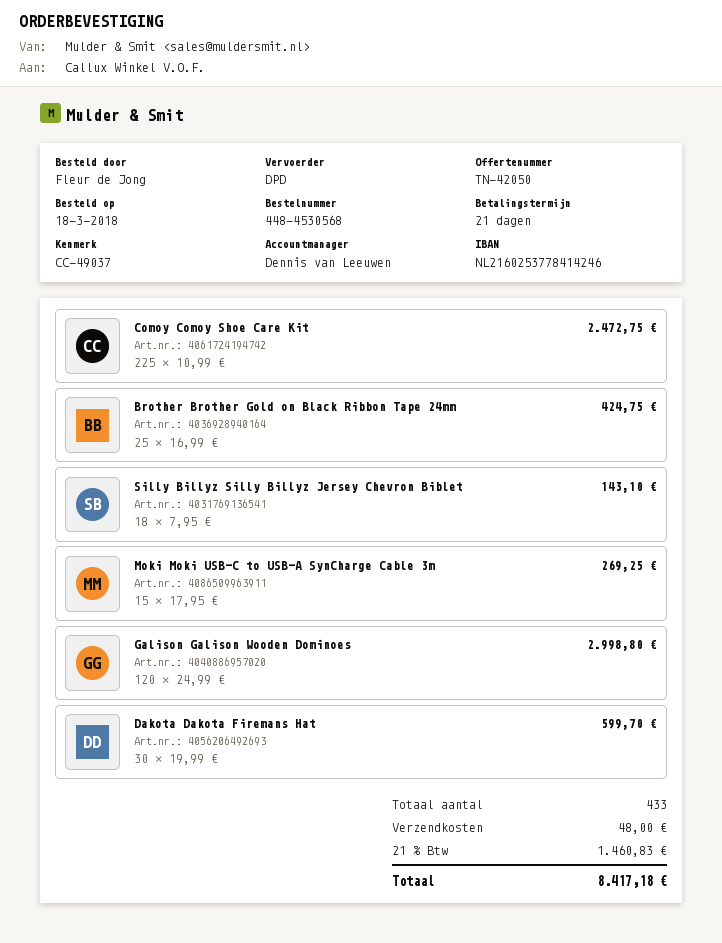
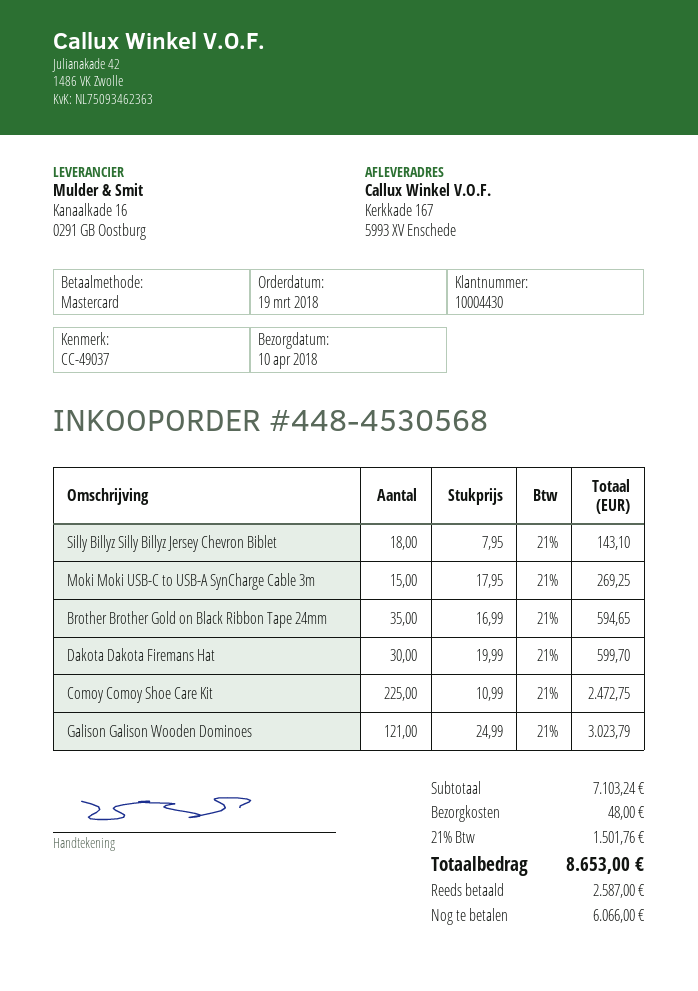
order date: 2018-03-18 -> 2018-03-19
Brother Brother Gold on Black Ribbon Tape 24mm: 25 x 16.99 = 424.75 -> 35 x 16.99 = 594.65
Galison Galison Wooden Dominoes: 120 x 24.99 = 2998.80 -> 121 x 24.99 = 3023.79
tax: 21% = 1460.83 -> 21% = 1501.76
total: 8417.18 -> 8653.00

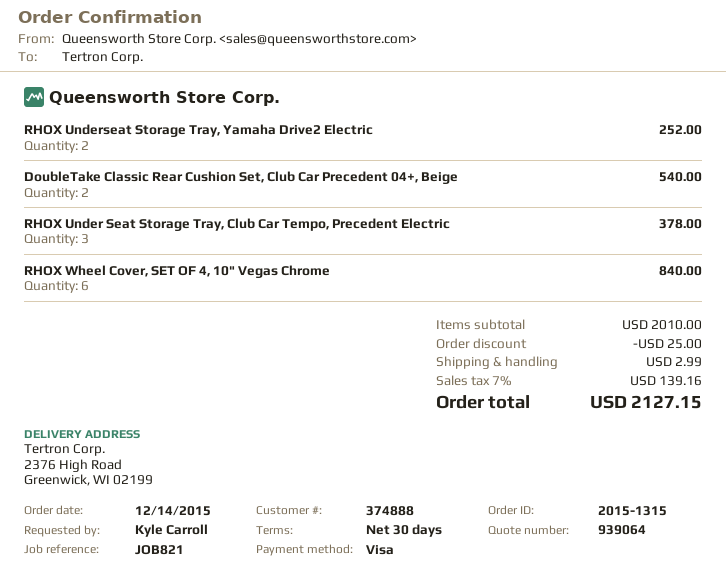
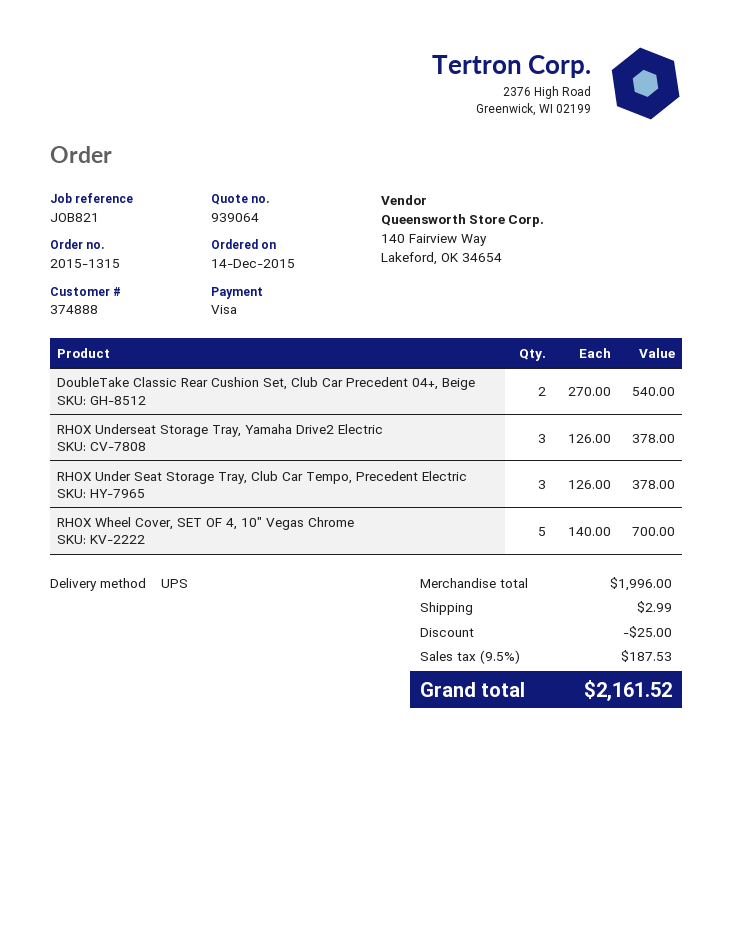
RHOX Underseat Storage Tray, Yamaha Drive2 Electric: 2 for 252.00 -> 3 for 378.00
RHOX Wheel Cover, SET OF 4, 10" Vegas Chrome: 6 for 840.00 -> 5 for 700.00
subtotal: 2010.00 -> 1996.00
tax: 7% = 139.16 -> 9.5% = 187.53
total: 2127.15 -> 2161.52

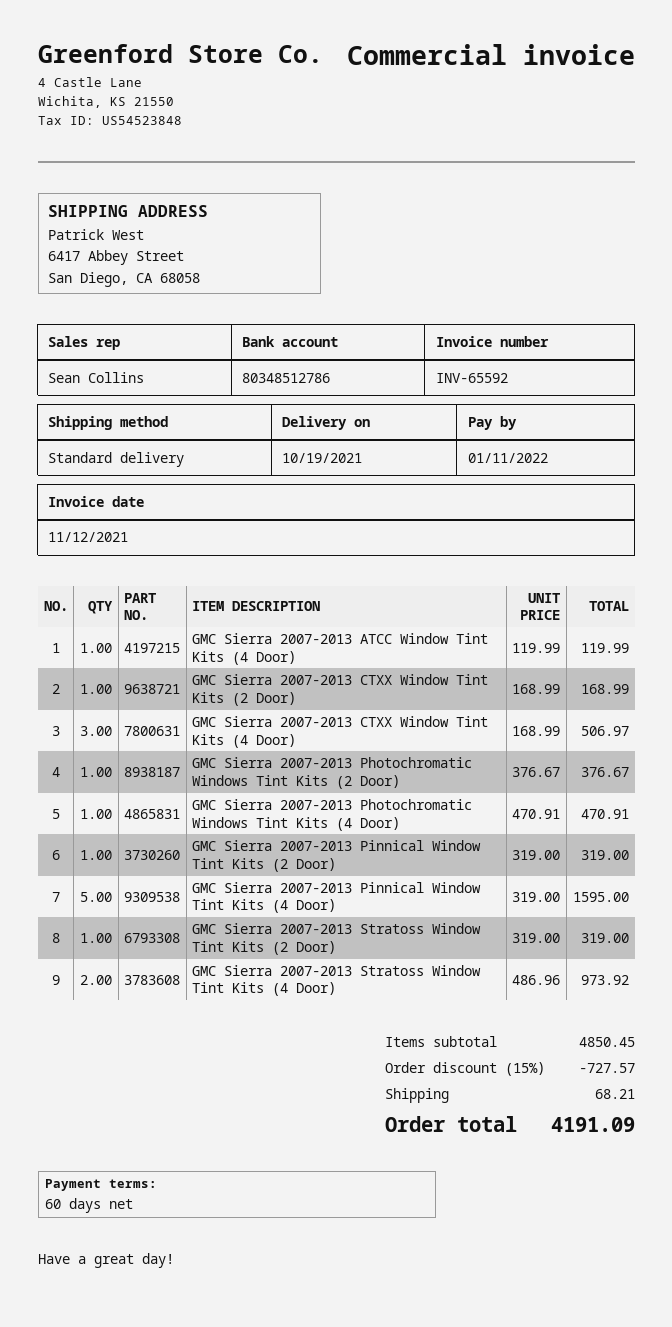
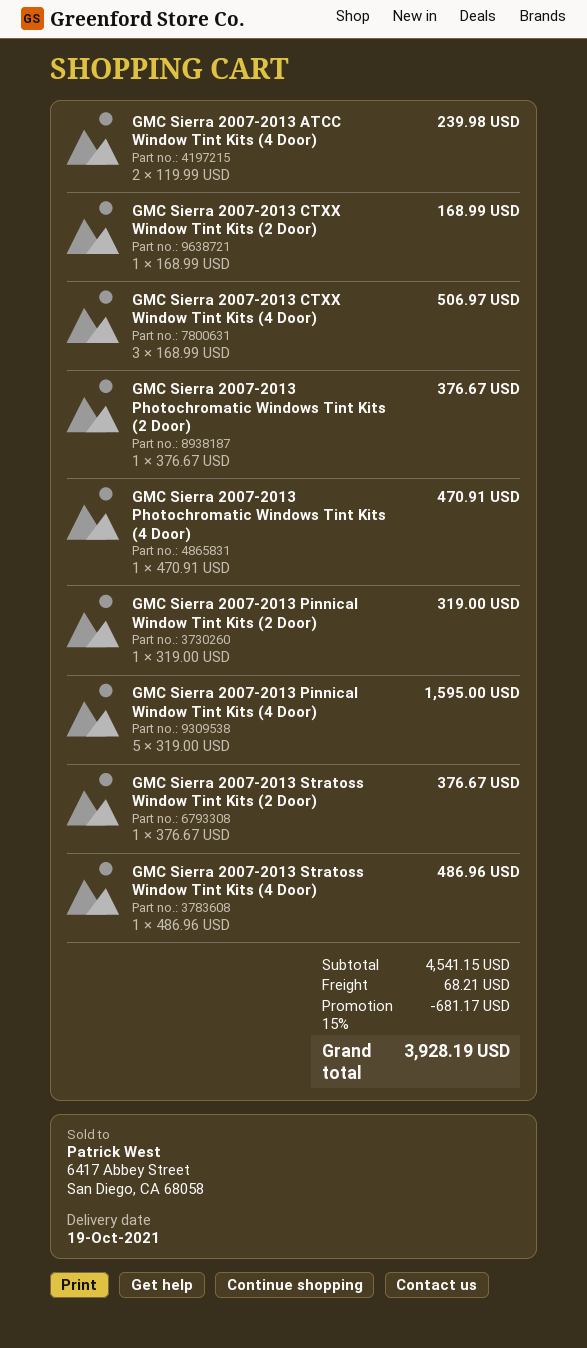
GMC Sierra 2007-2013 ATCC Window Tint Kits (4 Door): 1 x 119.99 = 119.99 -> 2 x 119.99 = 239.98
GMC Sierra 2007-2013 Stratoss Window Tint Kits (2 Door): 1 x 319.00 = 319.00 -> 1 x 376.67 = 376.67
GMC Sierra 2007-2013 Stratoss Window Tint Kits (4 Door): 2 x 486.96 = 973.92 -> 1 x 486.96 = 486.96
subtotal: 4850.45 -> 4541.15
discount: 15% = 727.57 -> 15% = 681.17
total: 4191.09 -> 3928.19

◆ **TASK TO COMPLETE**: Output the entries above exactly. Do not include the pictures.

◆ **EXERCISE RESULT**:
order date: 2018-03-18 -> 2018-03-19
Brother Brother Gold on Black Ribbon Tape 24mm: 25 x 16.99 = 424.75 -> 35 x 16.99 = 594.65
Galison Galison Wooden Dominoes: 120 x 24.99 = 2998.80 -> 121 x 24.99 = 3023.79
tax: 21% = 1460.83 -> 21% = 1501.76
total: 8417.18 -> 8653.00

RHOX Underseat Storage Tray, Yamaha Drive2 Electric: 2 for 252.00 -> 3 for 378.00
RHOX Wheel Cover, SET OF 4, 10" Vegas Chrome: 6 for 840.00 -> 5 for 700.00
subtotal: 2010.00 -> 1996.00
tax: 7% = 139.16 -> 9.5% = 187.53
total: 2127.15 -> 2161.52

GMC Sierra 2007-2013 ATCC Window Tint Kits (4 Door): 1 x 119.99 = 119.99 -> 2 x 119.99 = 239.98
GMC Sierra 2007-2013 Stratoss Window Tint Kits (2 Door): 1 x 319.00 = 319.00 -> 1 x 376.67 = 376.67
GMC Sierra 2007-2013 Stratoss Window Tint Kits (4 Door): 2 x 486.96 = 973.92 -> 1 x 486.96 = 486.96
subtotal: 4850.45 -> 4541.15
discount: 15% = 727.57 -> 15% = 681.17
total: 4191.09 -> 3928.19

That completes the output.